Animals seized in hoarding case

Officials released this photo, which they said illustrate the squalid rabbit housing conditions found on an Aldie property.

An Aldie woman received 118 misdemeanor charges on June 10 after surrendering 367 animals which she had allegedly hoarded, according to Loudoun County Animal Services.

Cynthia L. Peer, 39, was charged with 51 Class 1 misdemeanors and 67 Class 4 misdemeanors after a search of her home found the animals in “squalid, unlawful conditions,” officials said.

The animals, which Peer surrendered, reportedly included rabbits, quail, pheasants, chinchillas, ducks, chickens, turkeys, guineafowl, peafowl and sheep.

Officials said the animals had lived in confined, feces-filled spaces and in temperatures exceeding 116 degrees.

The conditions reportedly led to illness, chronic injury and otherwise poor health among the animals.

The 118 misdemeanor charges “were for animals that were either severely emaciated, malnourished, kept in conditions that were contrary to laws,” LCAS Chief of Humane Law Enforcement Chris Brosan told the Times-Mirror on Wednesday.

Because she voluntarily surrendered them, Peer was not charged in connection to animals that were kept in poor conditions but were not in abject health, according to Brosan.

A local veterinarian determined many of the birds in particular “were at the lowest possible weight to survive,” per officials.

Brosan called the situation at Peer’s home “very troubling.”

Many of the rabbits had grown too large to be removed through the door of the cage and required the cages to be cut apart to rescue them, he said.

“These animals appear to have spent much, if not all, of their lives in tiny, filthy enclosures, with only enough algae-filled water to prevent death by dehydration,” Brosan said in a prepared statement.

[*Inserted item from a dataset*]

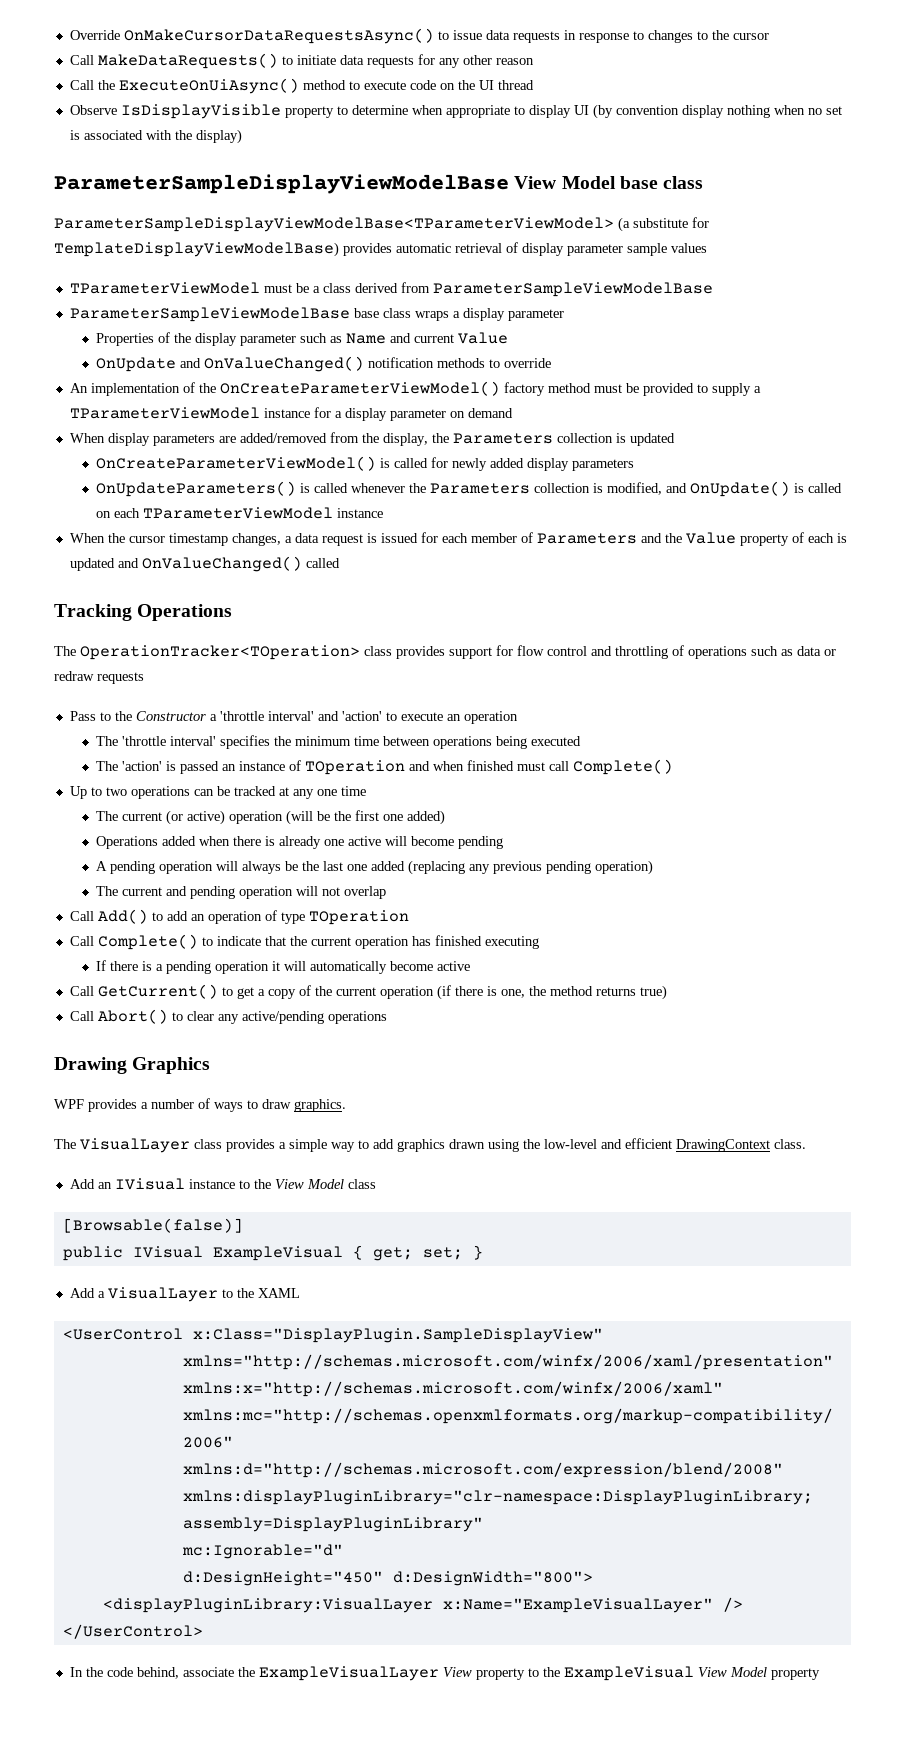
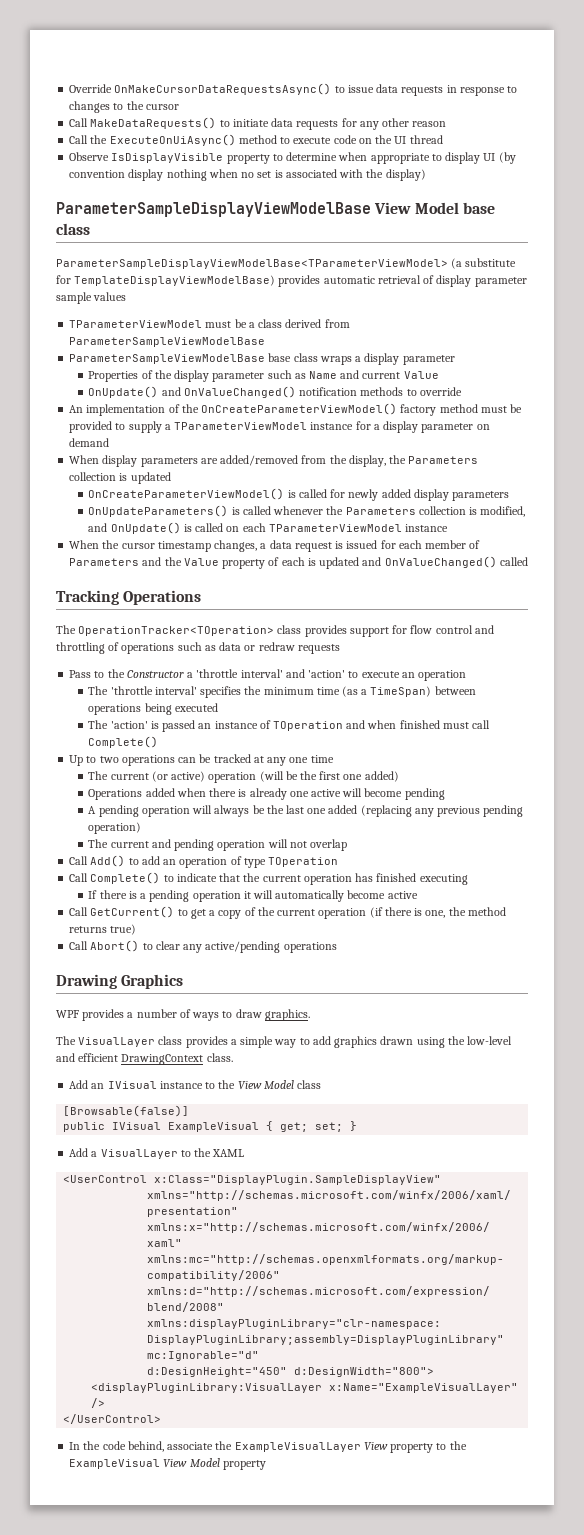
[95,357,176,372] OnUpdate -> [88,386,159,398] OnUpdate()
(379, 741) none -> [341,686,432,697] (as a TimeSpan)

He told the Times-Mirror, “Agricultural animals are not required to have shelter provided for them; however, if the fact that shelter is not provided causes a medical situation for that animal, then obviously there’s a problem there.”

Currently, LCAS is giving medical care to the surrendered animals to prepare them for adoptive homes.

Peer received a summons to appear in Loudoun General District Court on July 28.

Each Class 1 misdemeanor of which she is convicted could earn her up to 12 months in prison and a fine of up to $2,500. Each conviction of a Class 4 misdemeanor is punishable by a $250 fine.